Report all lines of the records that contain "pink".

Extracted records =>
::::::::
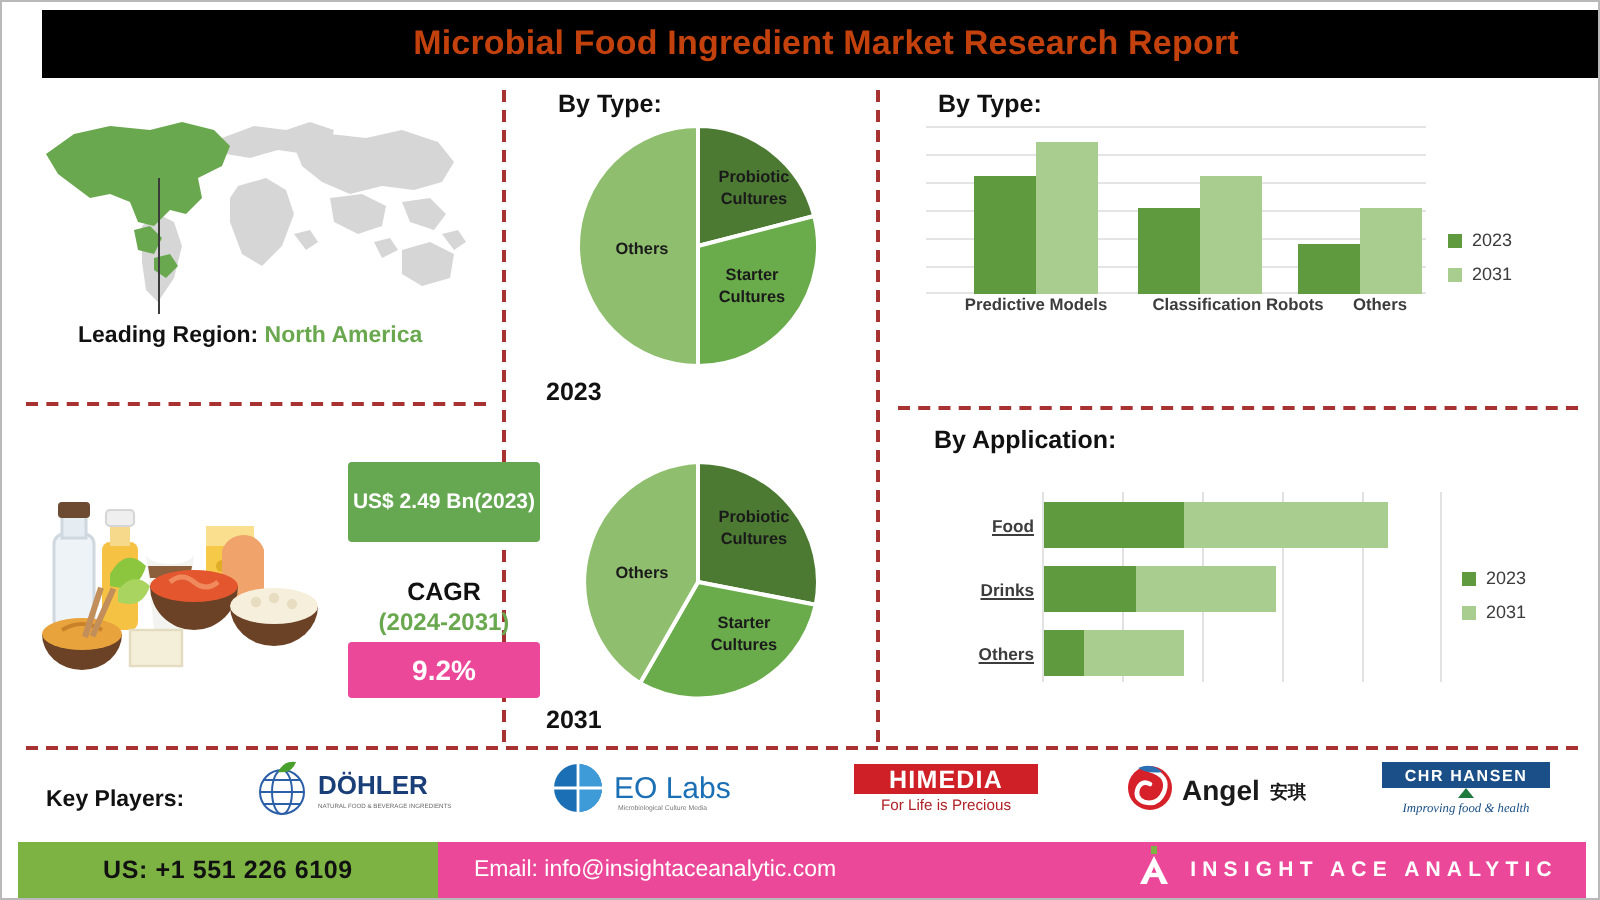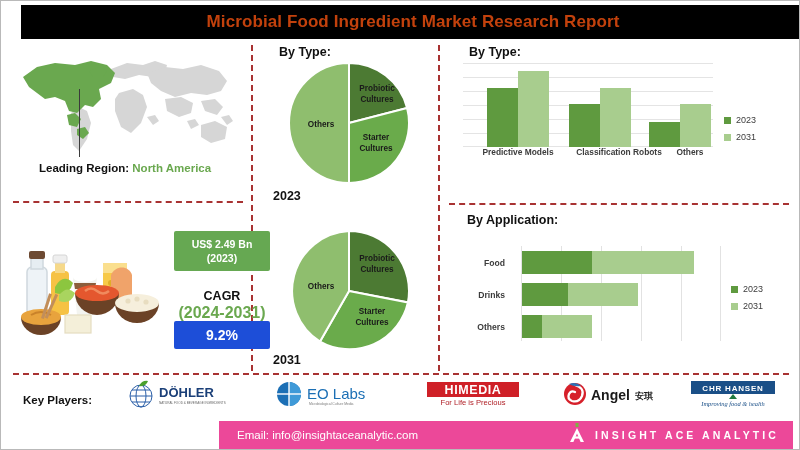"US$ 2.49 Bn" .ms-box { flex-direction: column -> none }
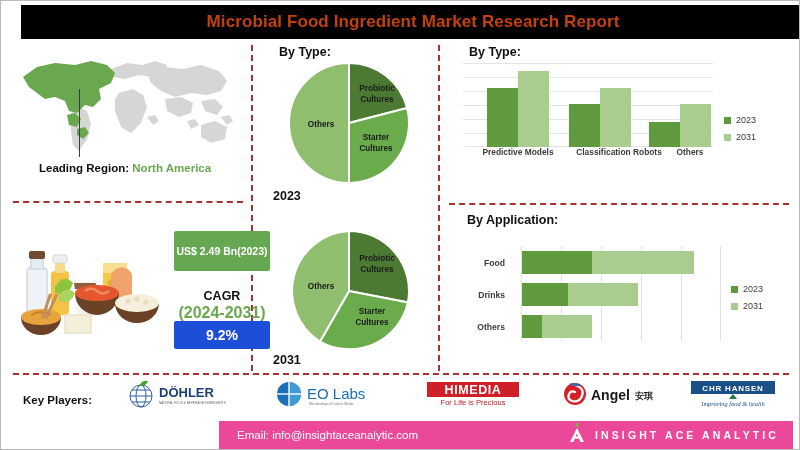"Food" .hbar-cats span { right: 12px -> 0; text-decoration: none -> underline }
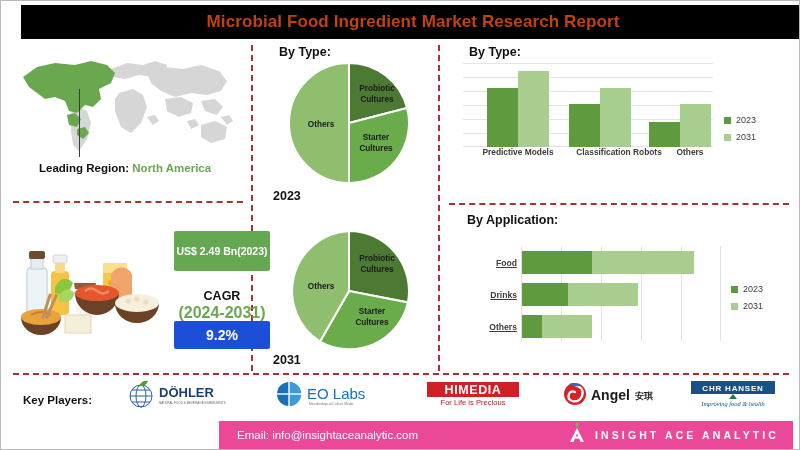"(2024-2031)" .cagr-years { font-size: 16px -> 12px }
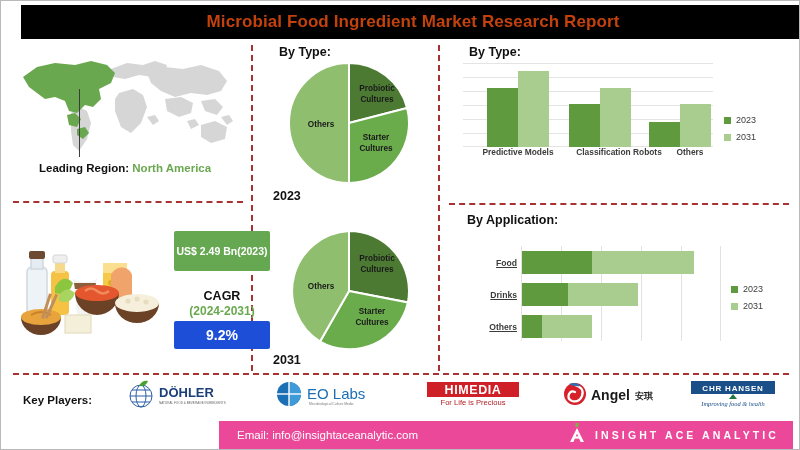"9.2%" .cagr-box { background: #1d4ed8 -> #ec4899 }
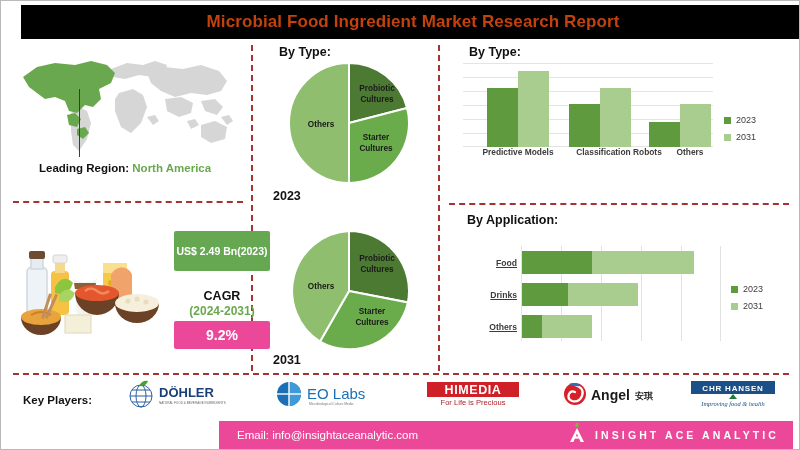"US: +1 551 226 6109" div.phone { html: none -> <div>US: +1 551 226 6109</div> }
::::::::
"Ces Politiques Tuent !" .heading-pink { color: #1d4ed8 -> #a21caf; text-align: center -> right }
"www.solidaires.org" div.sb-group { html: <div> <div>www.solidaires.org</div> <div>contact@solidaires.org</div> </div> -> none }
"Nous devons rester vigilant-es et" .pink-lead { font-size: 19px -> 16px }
::::::::
Finished task =>
"Ces Politiques Tuent !" .heading-pink { color: #1d4ed8 -> #a21caf; text-align: center -> right }
"Nous devons rester vigilant-es et" .pink-lead { font-size: 19px -> 16px }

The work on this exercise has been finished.